*** Opening of Source material ***

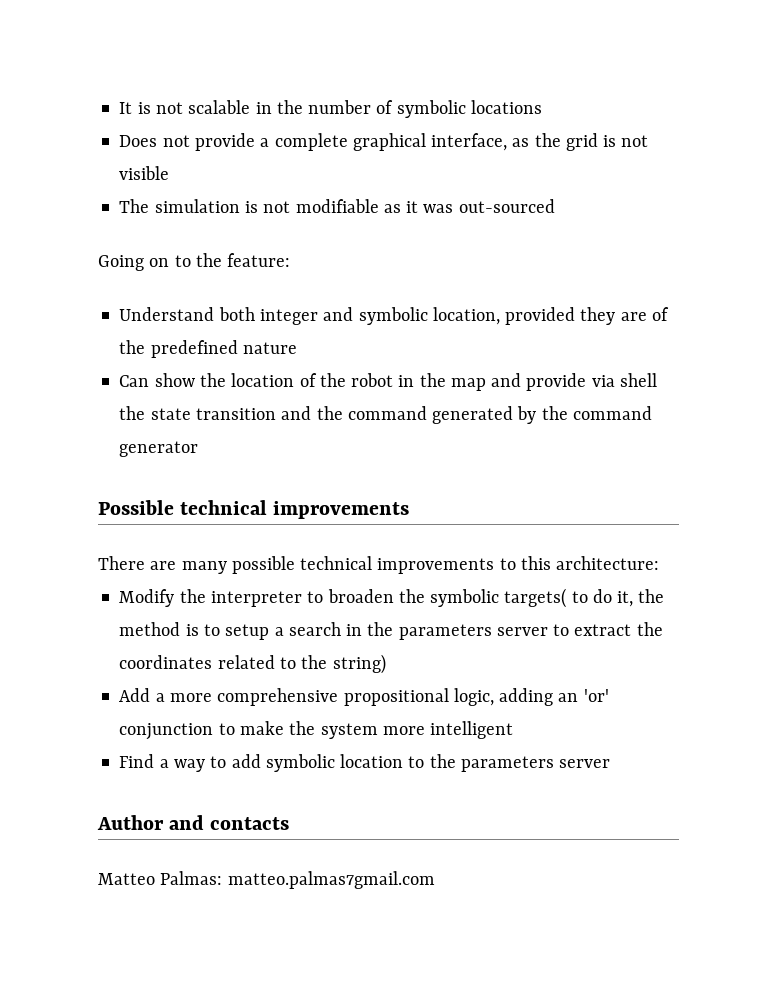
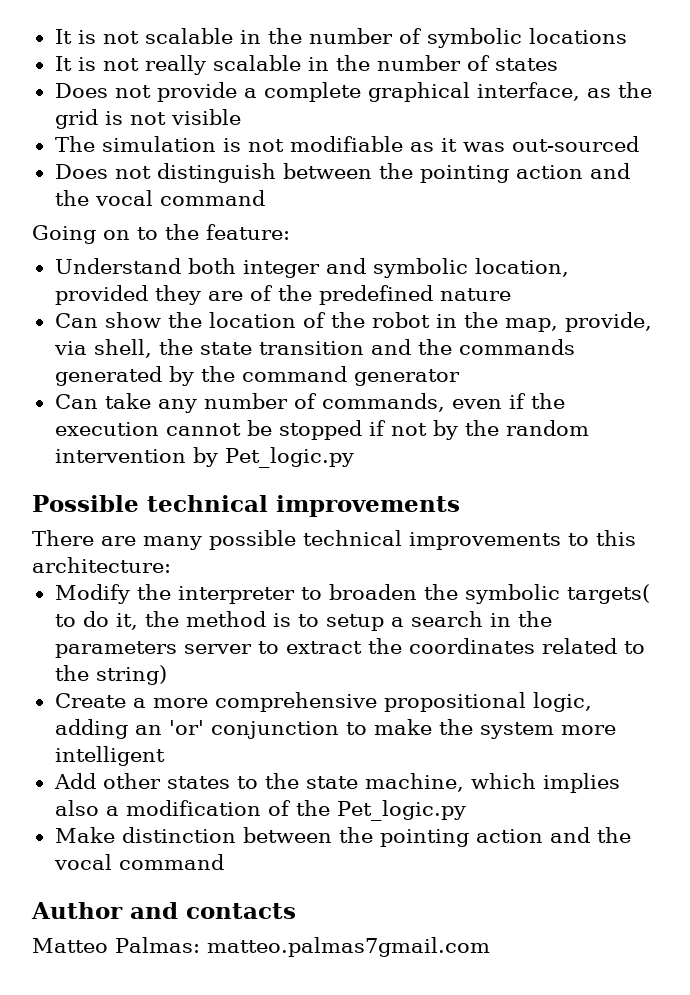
+ It is not really scalable in the number of states
+ Does not distinguish between the pointing action and the vocal command
- Can show the location of the robot in the map and provide via shell the state transition and the command generated by the command generator
+ Can show the location of the robot in the map, provide, via shell, the state transition and the commands generated by the command generator
+ Can take any number of commands, even if the execution cannot be stopped if not by the random intervention by Pet_logic.py
- Add a more comprehensive propositional logic, adding an 'or' conjunction to make the system more intelligent
+ Create a more comprehensive propositional logic, adding an 'or' conjunction to make the system more intelligent
- Find a way to add symbolic location to the parameters server
+ Add other states to the state machine, which implies also a modification of the Pet_logic.py
+ Make distinction between the pointing action and the vocal command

*** Close of Source material ***

- [Goal of the exercise]: Scan the entries above for the line containing "- Can show the", and copy it and all lines after it exactly, down to and including the line containing "- Find a way".

- [Written reply]:
- Can show the location of the robot in the map and provide via shell the state transition and the command generated by the command generator
+ Can show the location of the robot in the map, provide, via shell, the state transition and the commands generated by the command generator
+ Can take any number of commands, even if the execution cannot be stopped if not by the random intervention by Pet_logic.py
- Add a more comprehensive propositional logic, adding an 'or' conjunction to make the system more intelligent
+ Create a more comprehensive propositional logic, adding an 'or' conjunction to make the system more intelligent
- Find a way to add symbolic location to the parameters server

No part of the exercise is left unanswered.